Sábado, 15 de agosto de 2020
 
CADA DÍA EN AVAR
 
3 de diciembre
 

En el amanecer...

En  el despertar podemos percibir el susurro de una voz que nos dice: el Espíritu de mi Padre te ayudará más de lo que tú ahora sospechas; ponte en marcha y no te importe hasta donde llegas sino en qué dirección caminas. Y nunca mejor que hoy podemos descubrir así el carácter comunitario del carisma: “El Espíritu Santo, que penetra hasta las profundidades de Dios, introduce por el amor fraterno  a la comunidad en el conocimiento y en la verdad de Cristo, que se desarrollan hasta la contemplación del Padre” (Const 14). Dios se nos hace de algún modo accesible en la realidad, en los hombres, en los hermanos sobre todo, los cuales están hechos en esa imagen de Dios. Recuperar a Dios en comunidad es hacerlo cercano, en la mejor posibilidad del hermano y de cada uno. Vertebrar la comunidad desde Dios y situarnos: “los hermanos viven entre sí unánimes y concordes en el mismo Espíritu por el que son una sola alma y un solo corazón dirigidos a Dios” (ib. 15).

En el mediodía...

Sorprende la comunidad cuando está basada en Dios  y, por otro lado, cuando es un “montaje” fabricado por nosotros.

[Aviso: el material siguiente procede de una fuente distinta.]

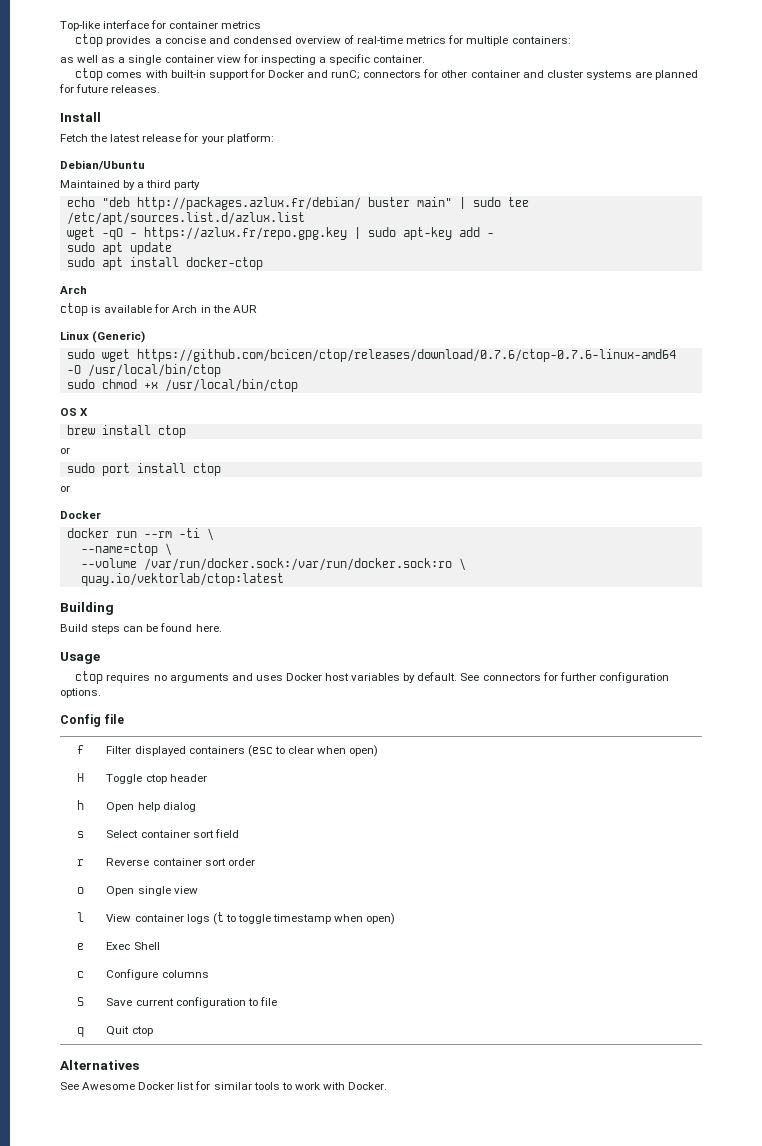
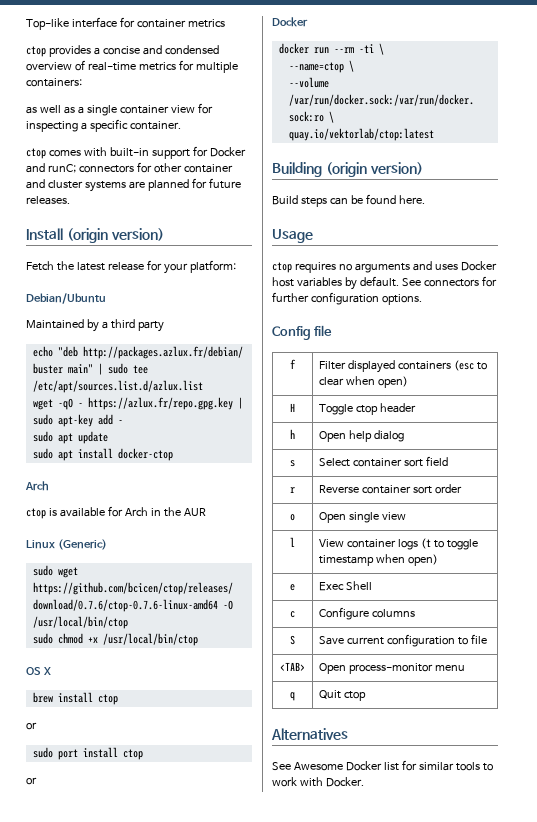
(101, 117) none -> [66,228,164,243] (origin version)
(114, 608) none -> [325,162,423,177] (origin version)
(277, 1001) none -> [280,662,305,671] [319,663,466,674] // <TAB> | Open process-monitor menu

En ambos casos hay una imagen limpia o trucada, algo que hora tras hora el agustino recoleto debe sopesar: “nada trajeron al monasterio. Solo la caridad. Esa caridad que vale más ella sola que todas las riquezas” (Epístola 211, 2). La comunidad nace de la comunión de vida y nunca puede ser una proyección de nuestras veleidades. La presencia y la entrega son la base de la comunión fraterna.

En el anochecer...

Cada uno, desde su identidad personal, puede en esta noche dirigir una mirada de aprecio a la comunidad “cuando la tarde pide ya descanso y Dios está más cerca de nosotros, es hora de encontrarnos en sus manos, llenos de gozo” (Himno de Vísperas). De ahí, un paso en la reflexión: “en vano trabajamos la jornada, hemos corrido en vano hora tras hora si la esperanza no enciende sus rayos en nuestra sombra” (ib.) y agradezcamos: “hemos topado a Dios  en el bullicio, Dios se cansó conmigo en el trabajo; es hora de buscar a Dios adentro, enamorado” (ib.).